(What you are asked to do)
How many lines in these records include the string "style"? Reply with that number alone.

(The data)

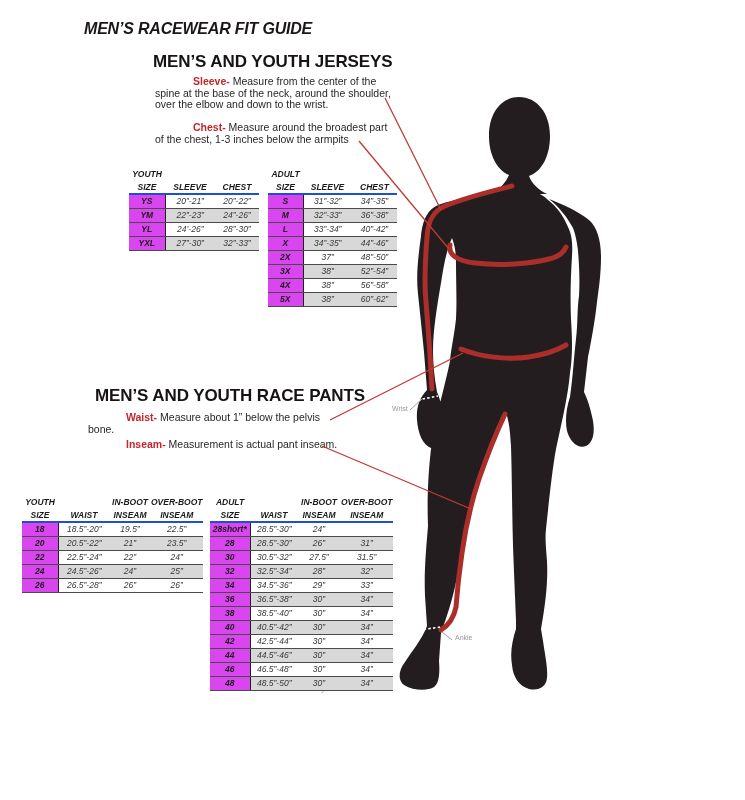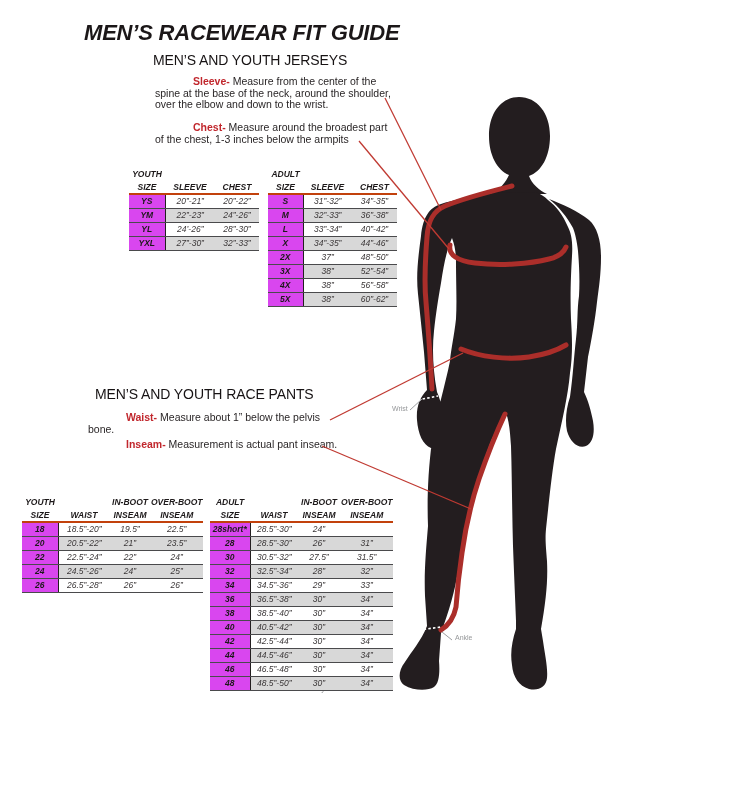--- a/index.html
+++ b/index.html
@@ -17,7 +17,7 @@
   }
   .abs{position:absolute;}
   .page-title{
-    left:84px;top:20px;font-size:22px;font-weight:700;font-style:italic;
+    left:84px;top:20px;font-size:16px;font-weight:700;font-style:italic;
     letter-spacing:-0.2px;color:#1b1718;white-space:nowrap;
   }
   .section-heading{font-size:14px;font-weight:400;color:#171314;white-space:nowrap;letter-spacing:-0.1px;}

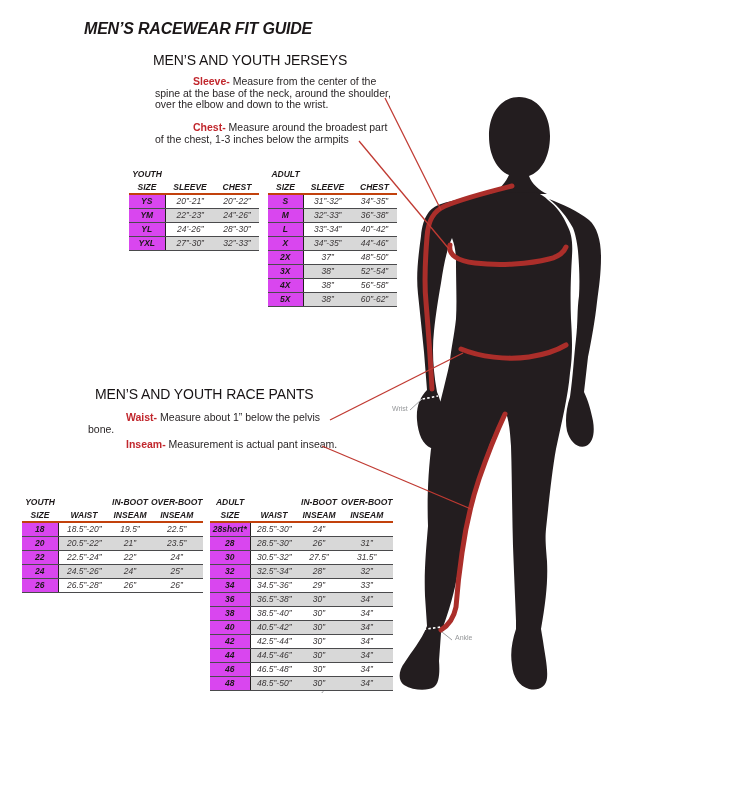--- a/index.html
+++ b/index.html
@@ -20,7 +20,7 @@
     left:84px;top:20px;font-size:16px;font-weight:700;font-style:italic;
     letter-spacing:-0.2px;color:#1b1718;white-space:nowrap;
   }
-  .section-heading{font-size:14px;font-weight:400;color:#171314;white-space:nowrap;letter-spacing:-0.1px;}
+  .section-heading{font-size:17px;font-weight:700;color:#171314;white-space:nowrap;letter-spacing:-0.1px;}
   .desc{font-size:10.5px;line-height:11.5px;color:#2a2627;}
   .desc .red{color:var(--accent);font-weight:700;padding-left:38px;}
   .footnote{font-size:7.5px;color:#8a8c8e;white-space:nowrap;}

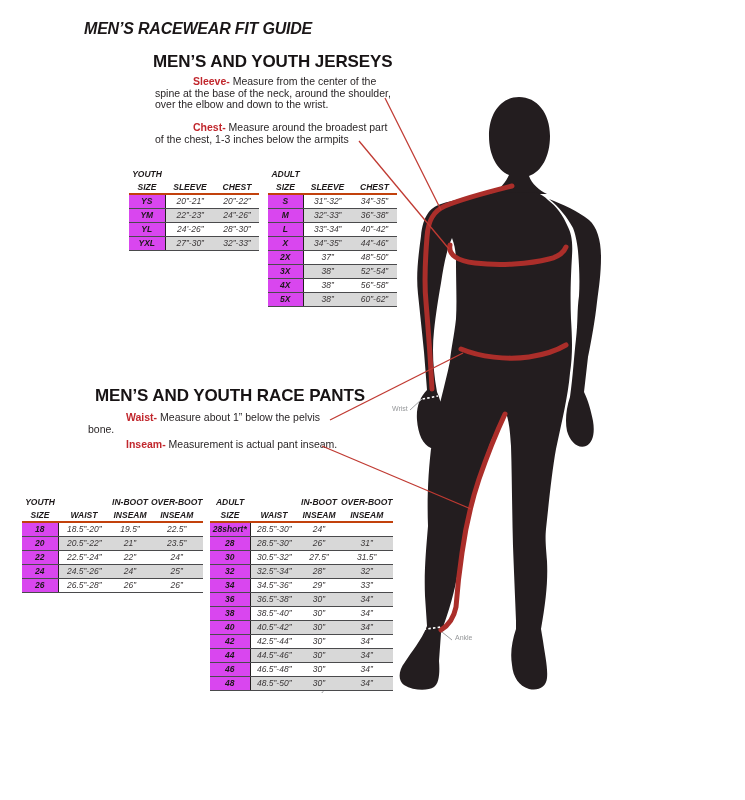--- a/index.html
+++ b/index.html
@@ -35,7 +35,7 @@
   }
   table.fit-table th{font-size:8.5px;font-weight:700;color:#1d191a;height:13px;line-height:12px;}
   tr.head-top th{border:none;}
-  tr.head-main th{border-bottom:2px solid #c2410c;}
+  tr.head-main th{border-bottom:2px solid #1d4ed8;}
   table.fit-table td{font-size:8.5px;color:#3a3637;height:13px;line-height:13px;border-bottom:1px solid #4a4a4c;}
   table.fit-table tbody td:first-child{font-weight:700;color:#1d191a;border-right:1.5px solid #231f20;background:#d946ef;}
   table.fit-table tr.shaded td:not(:first-child){background:var(--shade);}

(Solution to this problem)
3